即便一开始的方向出现了错误,最后那些在无知无觉中被加诸的影响,也总能让结局变成与原先截然不同的模样。
——就好比某个自以为对季榆的感情完全无关紧要的魔界主君。
“我同意,”不咸不淡地回了一句,季榆脚下的步子没有丝毫减缓,“所以你做了一件画蛇添足的事情。”
尽管他并不怎么在意,但真要算起来,他这会儿其实本来可以回到自己的世界,继续自己那平淡而乏味的生活的。
“……”被季榆的话给噎了一下,容漆干咳了一声,装作什么事都没有发生,很是自然地提出了一个与刚才的话题完全无关的问题,“不过,你刚才就真的一点都不担心,穆卓阳会真的对你动手?”

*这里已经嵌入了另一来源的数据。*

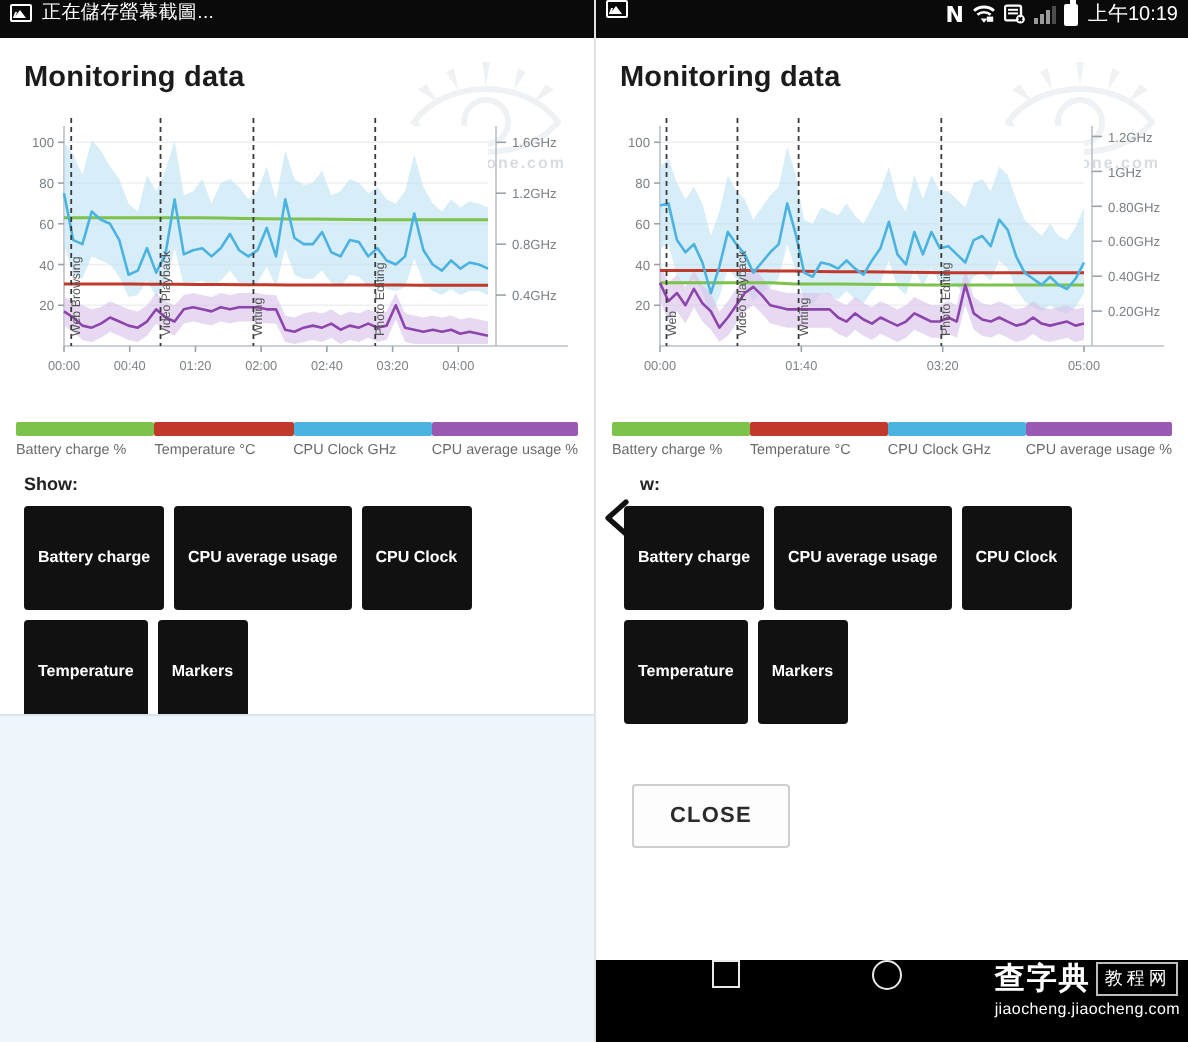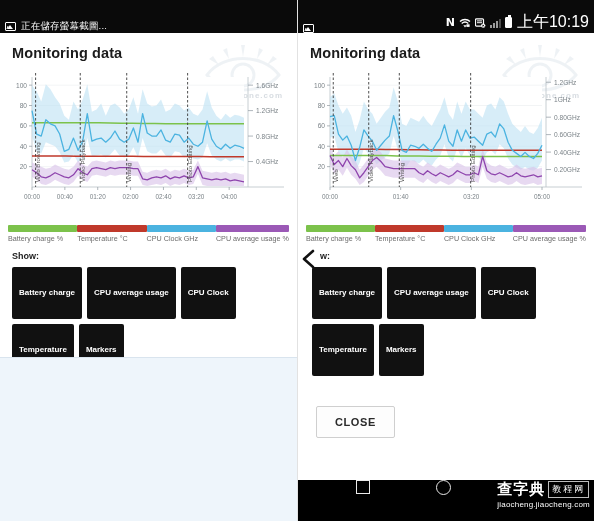--- a/index.html
+++ b/index.html
@@ -21,8 +21,8 @@
 
   
   .statusbar {
-    position: relative; height: 33px; background:#0a0a0a; color:#fff;
-    display:flex; align-items:flex-end; padding:0 5px; font-size:9px;
+    position: relative; height: 19px; background:#0a0a0a; color:#fff;
+    display:flex; align-items:flex-start; padding:0 5px; font-size:9px;
   }
   .sb-left { display:flex; align-items:center; gap:5px; }
   .sb-right { margin-left:auto; display:flex; align-items:center; gap:4px; }

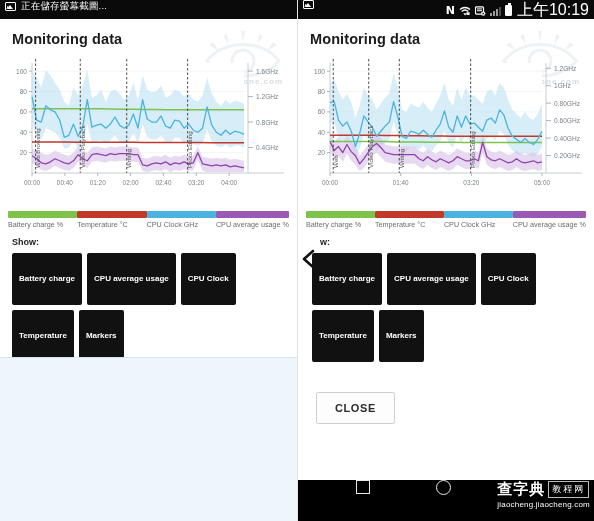--- a/index.html
+++ b/index.html
@@ -27,7 +27,7 @@
   .sb-left { display:flex; align-items:center; gap:5px; }
   .sb-right { margin-left:auto; display:flex; align-items:center; gap:4px; }
   .sb-text { font-size:9.5px; letter-spacing:0.2px; white-space:nowrap; }
-  .sb-clock { font-size:16px; white-space:nowrap; padding-left:1px; }
+  .sb-clock { font-size:10px; white-space:nowrap; padding-left:1px; }
 
   .icon-img-box {
     width:11px; height:9px; border:1.2px solid #fff; border-radius:1px;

就算季榆表现得再平静再成竹在胸,容漆也知道,那时候这个家伙可没有穆卓阳肯定喜欢他的把握。
到底也和这个家伙相处这么久了,就算不可能完全摸清楚对方的想法,但有些东西,容漆还是能看出来一点的。
“啊,这个啊……”听到容漆的话,季榆歪着脑袋想了想,“如果他动手的话,正好可以试一试到哪种程度,我才死得了不是?”